A long time ago, when I was in school, I came across a note in the school supplement of a national newspaper. It spoke of a book called “The Northern Lights,” the first book in the “His Dark Materials” trilogy. Since then, I’ve read the trilogy in its entirety, but I want to focus on “The Northern Lights” (or “The Golden Compass” as its American edition is called).

It’s about a girl called Lyra, and when the book opens, she’s up to some spying along with her companion, the daemon Pantalaimon. Lyra hides in a room where she is not supposed to be, ignoring her daemon’s grumbles, and stumbles upon magic and worlds she never knew existed. And that interest, for her, begins with a magical particle of creation called ‘Dust’ – with a capital D. And that Dust, it seems, is tied in with the aurora borealis.

Then, her close friend Roger disappears, and for some reason, she knows his disappearance has something to do with Dust.

The world of “The Northern Lights” is intricately crafted. It is set in London, and Oxford, but not the London of this world. Lyra’s Oxford is like our world in many ways, and very different in others. Here, everybody has a daemon, a sort of spirit companion that takes the form of animals, right from birth. To not have a daemon is unnatural, freakish.

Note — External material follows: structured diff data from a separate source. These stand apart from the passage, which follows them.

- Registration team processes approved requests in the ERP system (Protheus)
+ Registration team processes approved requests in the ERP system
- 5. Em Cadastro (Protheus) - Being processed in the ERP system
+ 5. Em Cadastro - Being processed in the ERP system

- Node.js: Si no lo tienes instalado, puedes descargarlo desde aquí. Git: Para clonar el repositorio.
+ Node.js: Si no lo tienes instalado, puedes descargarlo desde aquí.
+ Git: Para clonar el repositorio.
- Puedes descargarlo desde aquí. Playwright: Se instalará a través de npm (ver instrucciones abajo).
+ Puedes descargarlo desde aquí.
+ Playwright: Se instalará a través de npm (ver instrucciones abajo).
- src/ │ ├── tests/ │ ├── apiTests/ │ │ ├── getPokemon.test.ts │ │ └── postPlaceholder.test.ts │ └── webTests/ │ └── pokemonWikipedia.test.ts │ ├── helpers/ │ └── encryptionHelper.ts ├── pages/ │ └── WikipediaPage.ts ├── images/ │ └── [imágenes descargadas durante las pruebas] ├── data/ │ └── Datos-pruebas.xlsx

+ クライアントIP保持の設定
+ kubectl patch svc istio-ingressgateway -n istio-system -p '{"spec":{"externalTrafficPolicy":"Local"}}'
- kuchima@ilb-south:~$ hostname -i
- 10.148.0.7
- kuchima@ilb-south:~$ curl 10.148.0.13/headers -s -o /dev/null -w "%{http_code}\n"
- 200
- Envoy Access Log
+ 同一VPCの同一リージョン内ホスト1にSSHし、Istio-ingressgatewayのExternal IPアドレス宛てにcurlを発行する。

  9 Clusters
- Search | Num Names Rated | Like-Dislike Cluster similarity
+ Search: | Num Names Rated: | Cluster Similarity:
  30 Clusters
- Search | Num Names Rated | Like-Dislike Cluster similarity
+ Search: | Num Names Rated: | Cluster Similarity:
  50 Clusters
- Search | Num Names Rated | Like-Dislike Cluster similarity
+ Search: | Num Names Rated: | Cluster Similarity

The book is a little slow moving in the beginning as the world is built up, but that does not make it any less interesting. Lyra’s exploits are exciting, and there is a sense of wonder when the mysteries of Dust get more and more complex. Children vanish and a strange and exquisitely beautiful woman has been linked to their disappearance.

And through it all, Lyra begins to discover her true parentage.

Lyra Belacqua is an extremely precocious, often difficult and wild child, and she is very likeable, as is her daemon Pantalaimon or Pan. There are mysteries she must solve on her own, the truth of Dust she must uncover – and the plot is complex. Very complex. The sheer brazenness of her nature is mixed with empathy for those around her, a formidable combination considering the dangers lurking in her world. She must also deal with the mesmerizing Mrs. Coulter, and the harsh, sharp tongued Lord Asriel – both of whom have secrets of their own.

“The Northern Lights” is an immensely readable and captivating fantasy on an ambitious scale.